In the realm of modern application design, developers have a range of choices available to them for crafting architectures that are not only simple, but also scalable, performant and resilient. Container platforms like Kubernetes (k8s) offer users the ability to seamlessly adjust node and pod specifications, so that services can scale. This scalability does not come at the expense of elasticity, and also ensures consistent performance for service consumers. So it’s no surprise that Kubernetes has become the de facto standard for building distributed and resilient systems in medium-to-large organizations.
Unfortunately, the level of maturity and standardization in the Kubernetes space available to system designers in the application layer doesn’t usually extend to the database layer that powers these services.

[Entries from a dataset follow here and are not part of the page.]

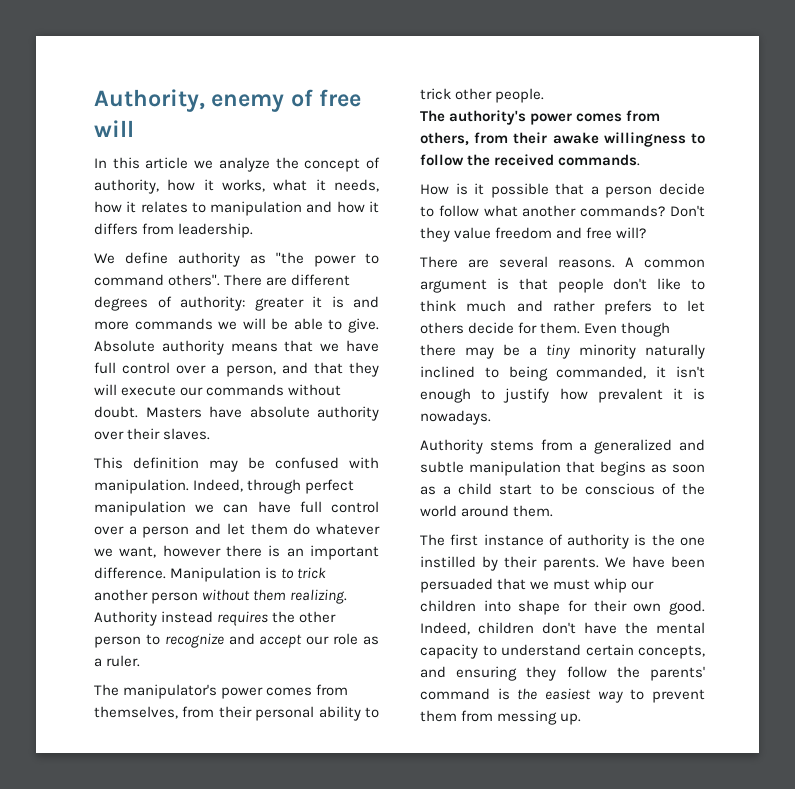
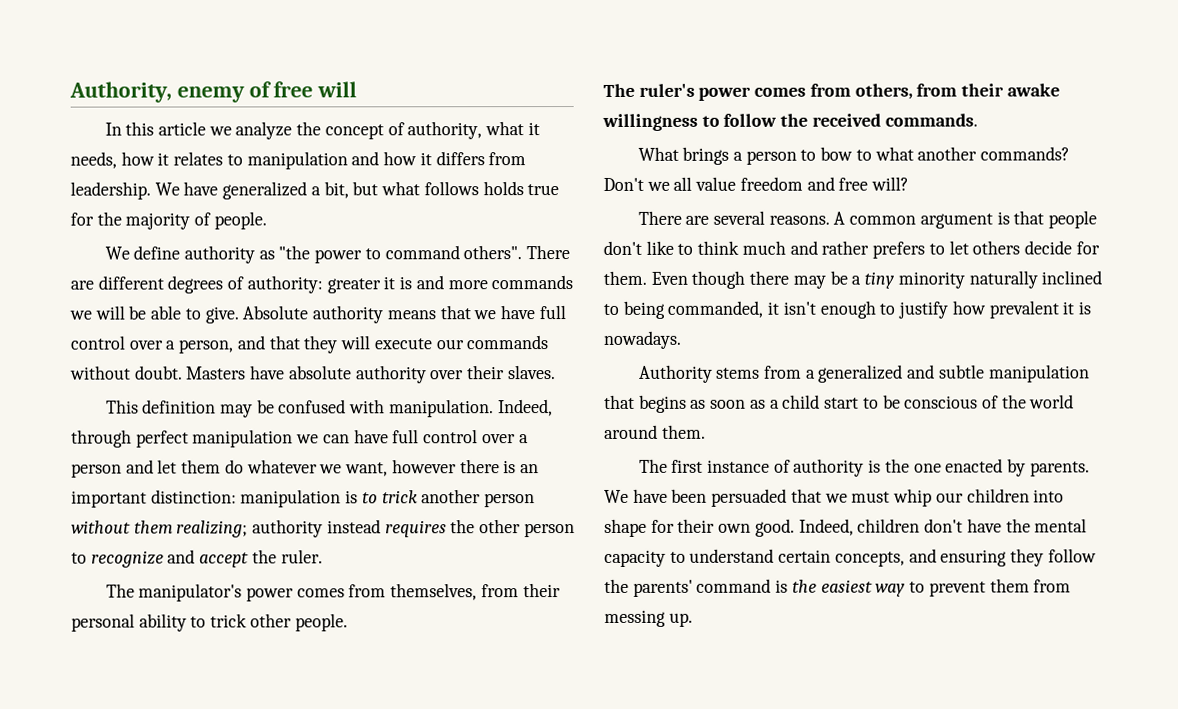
[167,179,265,192] how it works, -> (483, 130) none
(254, 230) none -> [154,181,560,200] [70,211,267,230] We have generalized a bit, but what follows holds true for the majority of people.
[94,567,262,582] difference. Manipulation -> [150,489,342,508] distinction: manipulation
[290,589,348,604] [94,611,157,626] realizing. Authority -> [176,519,324,538] realizing; authority
[306,633,379,645] [94,658,102,667] our role as a -> [251,549,277,564] the
[449,110,527,125] authority's -> [638,83,695,97] ruler's
[420,183,705,198] [420,205,479,217] How is it possible that a person decide to follow -> [637,146,872,165] What brings a person to bow to
[420,227,450,242] they -> [646,176,693,191] we all
[420,556,538,571] instilled by their -> [945,458,1027,477] enacted by

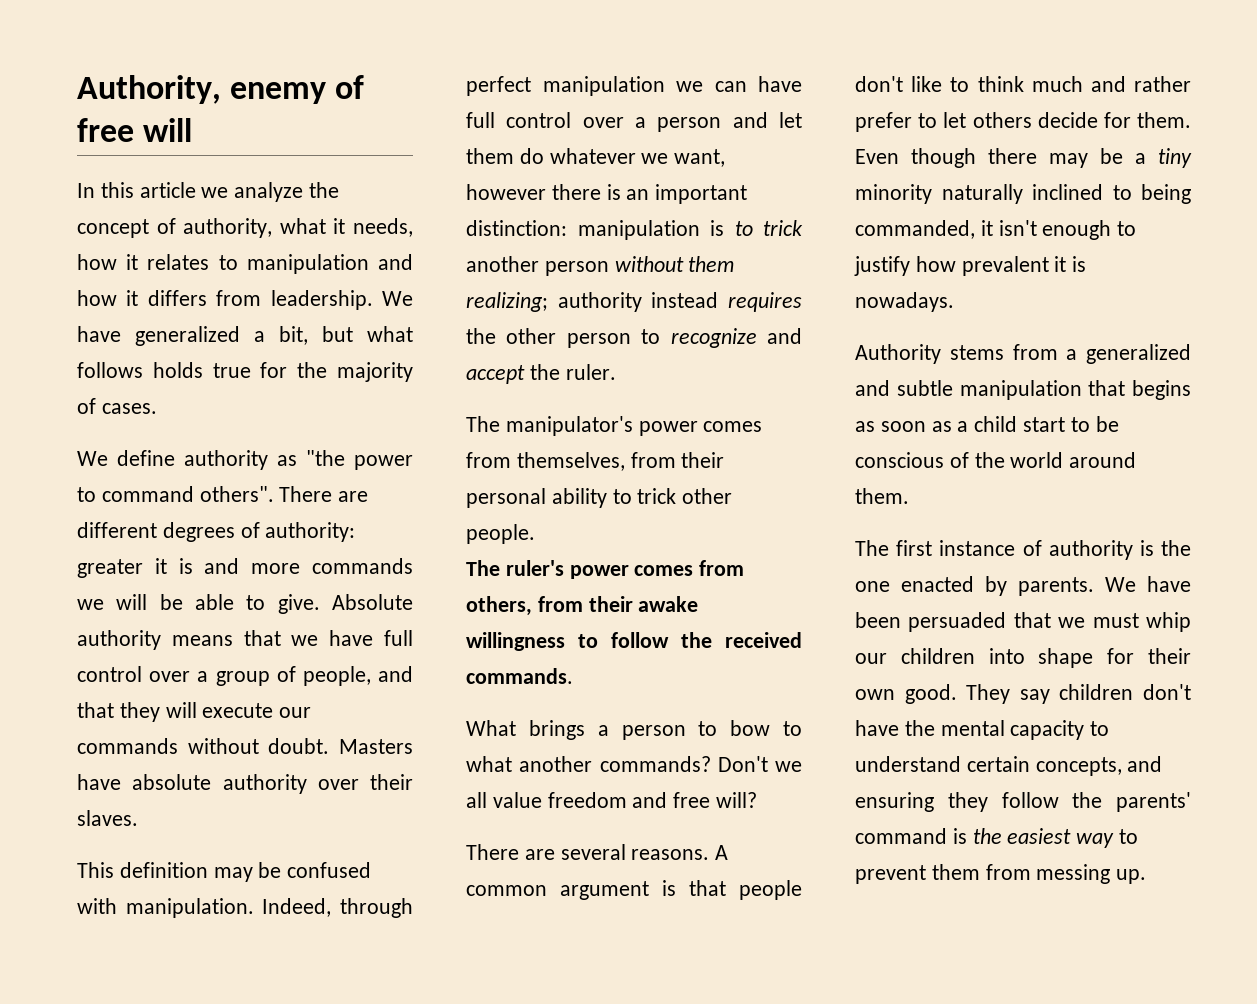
[213,211,267,230] people. -> [101,403,157,414] cases.
[178,339,234,354] person, -> [215,666,371,686] group of people,
[872,241,926,259] prefers -> [855,112,912,132] prefer
[798,518,854,536] Indeed, -> [966,684,1050,704] They say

And it goes without saying that the database layer also needs to be elastic, scalable, highly available, and resilient.
Further, the challenges are amplified when these services:
-
Are required to manage (transactional) states or
-
Orchestrate distributed processes across multiple (micro-) services.
Traditional relational database management software (RDBMS) brings with it side effects that are not aligned with a microservices way of thinking, and entails fairly significant trade-offs. In the sections below, we dive deeper into the scalability, availability and operational challenges faced by application designers specifically within the database tier. We then conclude with a description of how Spanner can help you build microservices-based systems without the often unspoken “impedance mismatch” between the application layer and the database layer.
We look at this problem from a scalability and availability perspective, specifically in the context of databases that cater to OLTP workloads. We explore the intricacies involved in accommodating highly variable workloads, shedding light on the complexities associated with managing higher demands through the utilization of both replicas and sharding techniques.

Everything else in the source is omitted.